*HOW TO COMPLETE THIS TASK*: All lines in the material with the string "align" should be listed.

*RECORDS SUPPLIED*:

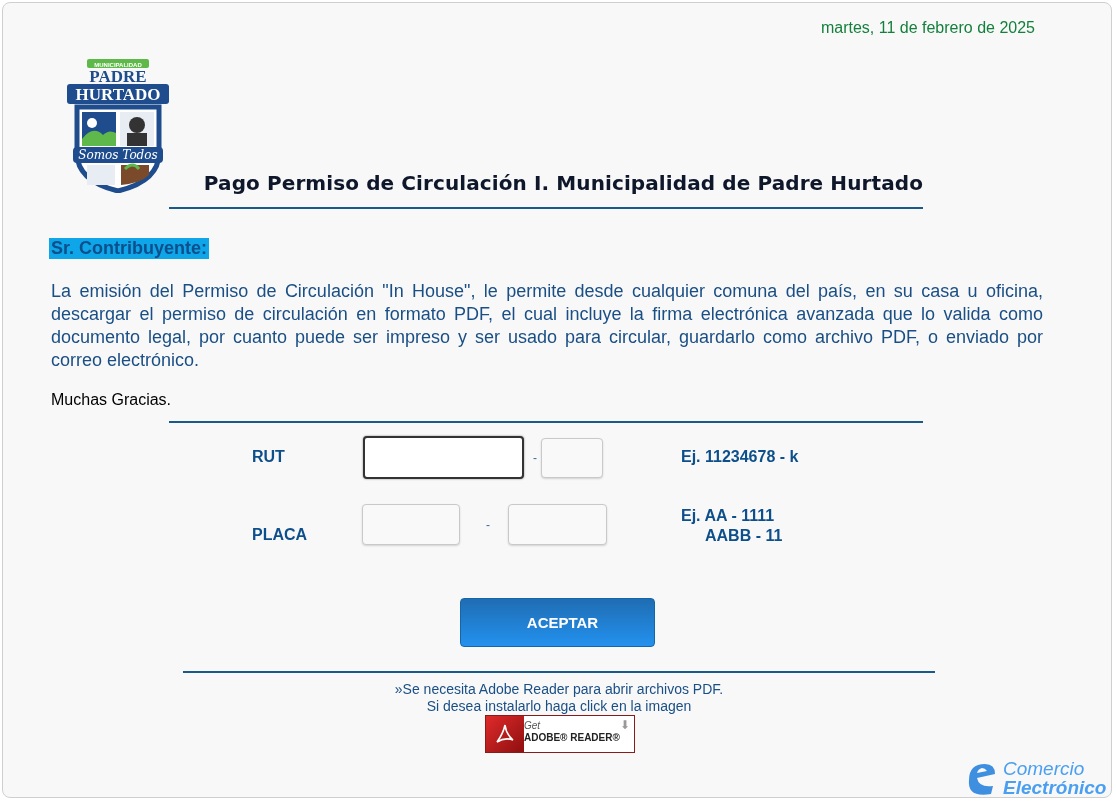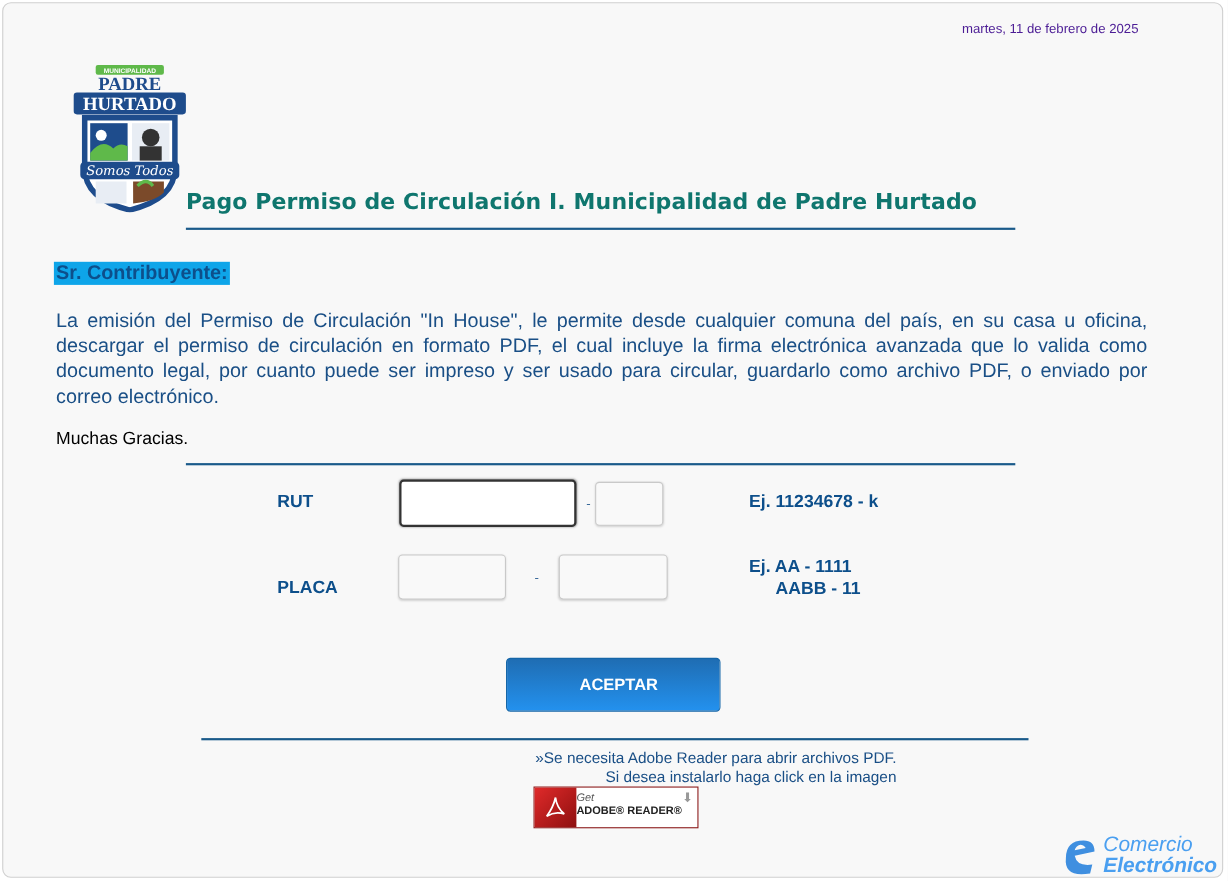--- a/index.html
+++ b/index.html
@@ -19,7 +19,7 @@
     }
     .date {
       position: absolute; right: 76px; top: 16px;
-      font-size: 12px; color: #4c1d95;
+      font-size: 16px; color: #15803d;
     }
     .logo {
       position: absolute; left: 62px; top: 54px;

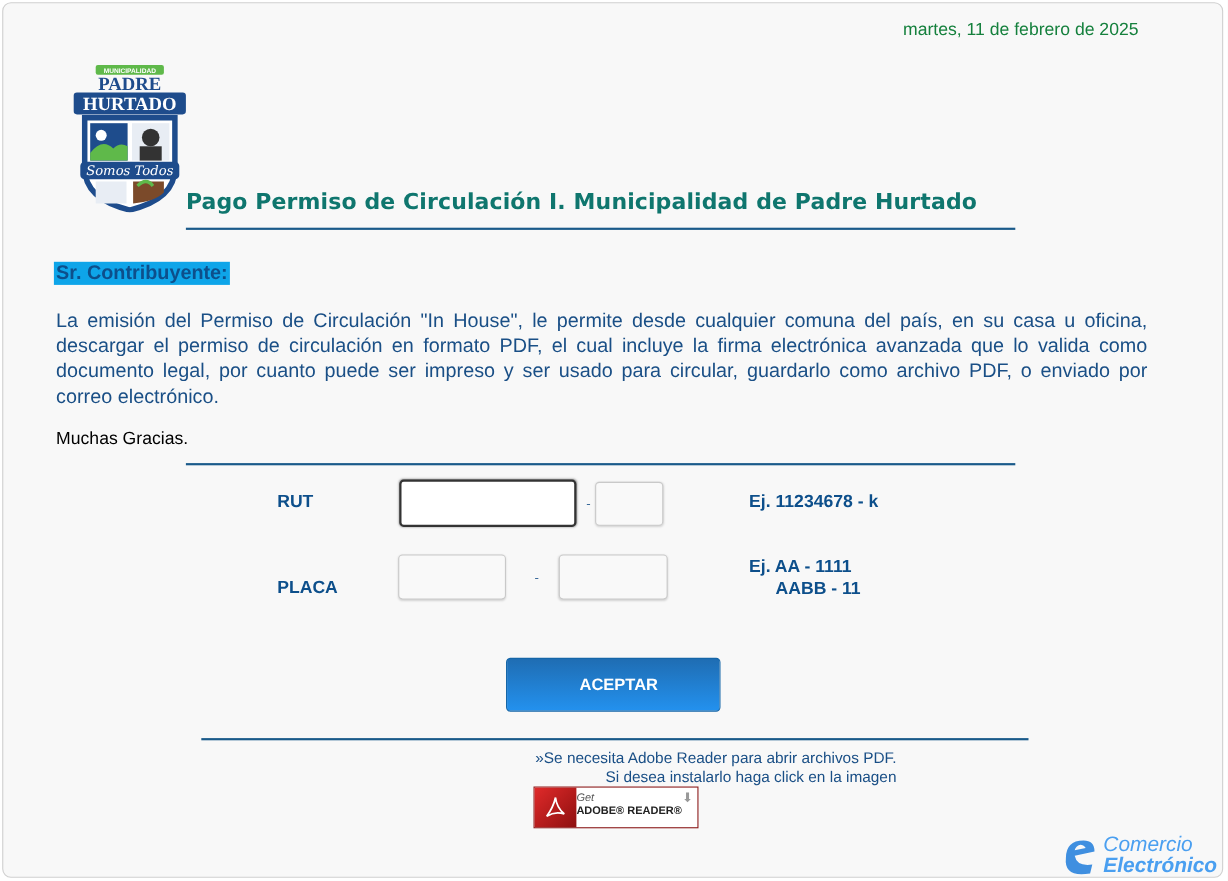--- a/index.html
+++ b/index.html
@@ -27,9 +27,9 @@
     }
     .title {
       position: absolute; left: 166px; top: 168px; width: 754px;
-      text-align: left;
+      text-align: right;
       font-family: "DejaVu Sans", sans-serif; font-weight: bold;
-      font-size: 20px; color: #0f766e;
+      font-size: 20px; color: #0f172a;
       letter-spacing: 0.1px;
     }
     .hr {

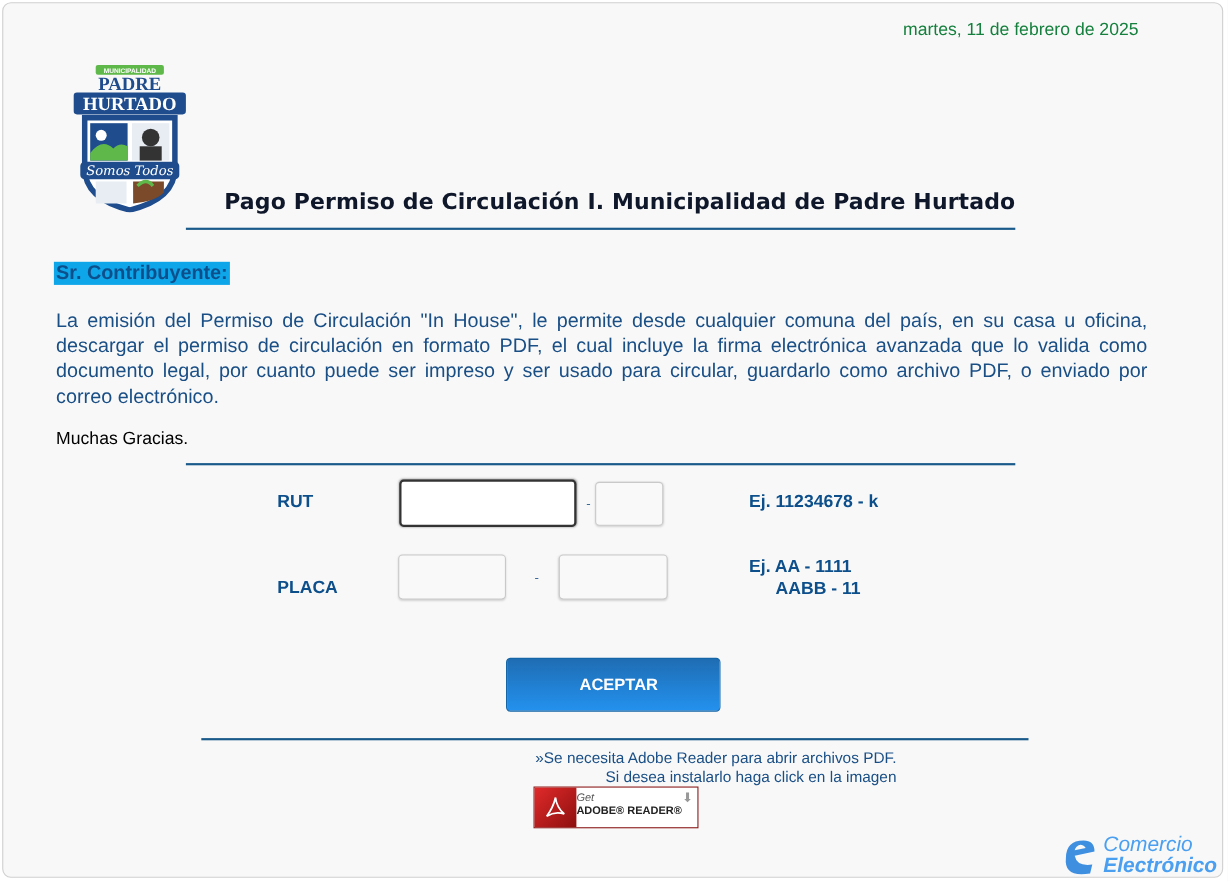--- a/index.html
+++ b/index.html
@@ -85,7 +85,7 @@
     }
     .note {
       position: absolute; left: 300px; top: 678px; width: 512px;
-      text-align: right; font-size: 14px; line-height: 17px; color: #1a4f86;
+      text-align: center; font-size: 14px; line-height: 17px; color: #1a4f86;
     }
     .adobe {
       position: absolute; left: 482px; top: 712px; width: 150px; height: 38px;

==

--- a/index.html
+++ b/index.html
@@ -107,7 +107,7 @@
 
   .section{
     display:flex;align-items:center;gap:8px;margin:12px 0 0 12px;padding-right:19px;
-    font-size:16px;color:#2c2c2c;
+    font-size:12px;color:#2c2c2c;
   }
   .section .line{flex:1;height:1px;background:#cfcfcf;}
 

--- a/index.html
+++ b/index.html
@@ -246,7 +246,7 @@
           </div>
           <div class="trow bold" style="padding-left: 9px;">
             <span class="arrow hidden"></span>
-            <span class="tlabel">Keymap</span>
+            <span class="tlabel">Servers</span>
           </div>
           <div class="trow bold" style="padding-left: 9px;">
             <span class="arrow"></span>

* * *

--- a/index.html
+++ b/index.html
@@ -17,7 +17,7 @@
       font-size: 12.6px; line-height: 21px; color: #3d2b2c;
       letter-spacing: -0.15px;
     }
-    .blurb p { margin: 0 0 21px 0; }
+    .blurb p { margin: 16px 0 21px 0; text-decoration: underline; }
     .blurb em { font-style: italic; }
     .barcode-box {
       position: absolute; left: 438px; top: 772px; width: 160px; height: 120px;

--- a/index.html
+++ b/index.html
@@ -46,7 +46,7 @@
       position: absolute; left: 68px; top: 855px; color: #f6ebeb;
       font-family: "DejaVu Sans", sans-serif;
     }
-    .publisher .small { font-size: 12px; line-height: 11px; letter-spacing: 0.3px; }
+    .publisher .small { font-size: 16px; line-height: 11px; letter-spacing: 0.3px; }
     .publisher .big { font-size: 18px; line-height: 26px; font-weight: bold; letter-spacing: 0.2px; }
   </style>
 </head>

*EXERCISE RESULT*:
-      text-align: left;
+      text-align: right;
-      text-align: right; font-size: 14px; line-height: 17px; color: #1a4f86;
+      text-align: center; font-size: 14px; line-height: 17px; color: #1a4f86;
     display:flex;align-items:center;gap:8px;margin:12px 0 0 12px;padding-right:19px;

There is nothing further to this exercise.